The Israeli government is actively considering a plan to deploy operatives from private U.S. logistics and security companies in the Gaza Strip under the auspices of delivering humanitarian aid, according to Israeli media reports. Israel’s security cabinet convened Sunday evening to discuss the proposal and is expected to approve a “pilot” program and begin conducting test runs in the next two months, according to Israeli media reports. Prime Minister Benjamin Netanyahu “agreed to examine” the plan last week, according to Haaretz.
The media reports portray the plan as the brainchild of Israeli-American businessman Mordechai “Moti” Kahana, the CEO of Global Delivery Company (GDC), who describes his for-profit business as “Uber for War Zones.” Kahana, a passionate supporter of Joe Biden and Kamala Harris, has spent the past year aggressively trying to find a role for his company in Israel’s war on Gaza.

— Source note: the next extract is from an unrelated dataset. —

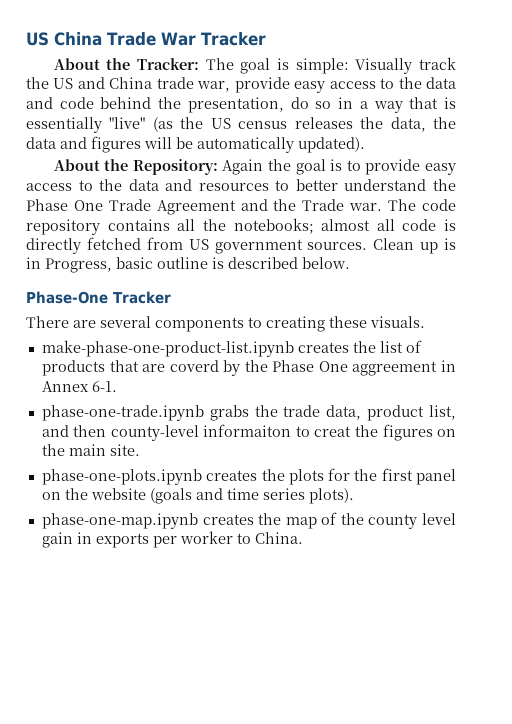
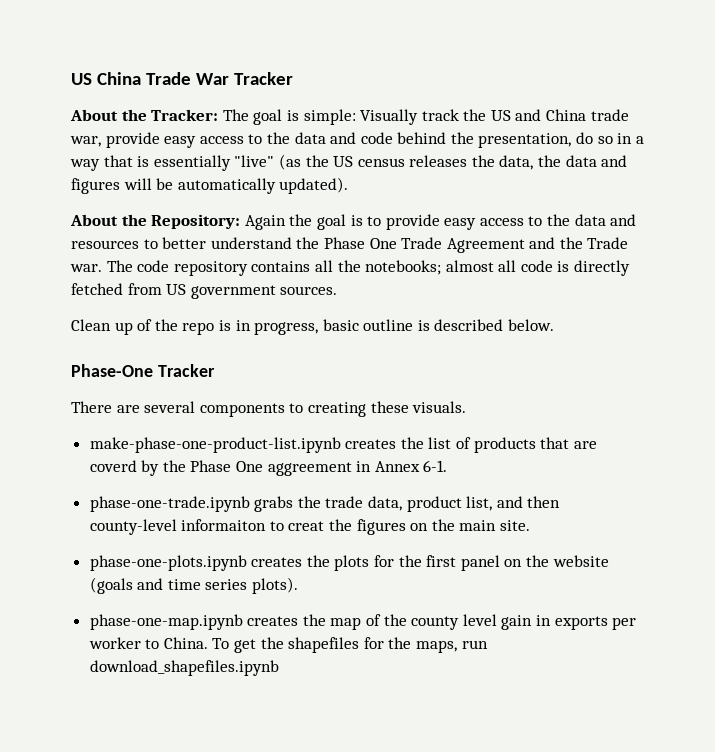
- The code repository contains all the notebooks; almost all code is directly fetched from US government sources. Clean up is in Progress, basic outline is described below.
+ The code repository contains all the notebooks; almost all code is directly fetched from US government sources.
+ Clean up of the repo is in progress, basic outline is described below.
+ To get the shapefiles for the maps, run download_shapefiles.ipynb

GDC’s pilot proposal includes a plan to partner with Constellis—a successor and parent company to what was once Blackwater, the infamous mercenary company founded by Erik Prince. Constellis maintains it has no ties to Prince. The company operates in Israel on a Pentagon contract to provide security for U.S. personnel working at a discreet radar facility in the Negev desert 30 miles from Gaza. The site was established to provide early warnings of Iranian ballistic missile attacks. Among Constellis’s subsidiaries is the mercenary company Triple Canopy, which has long worked for the U.S. government and private companies in war and conflict zones across the globe. Constellis did not respond to a request for comment.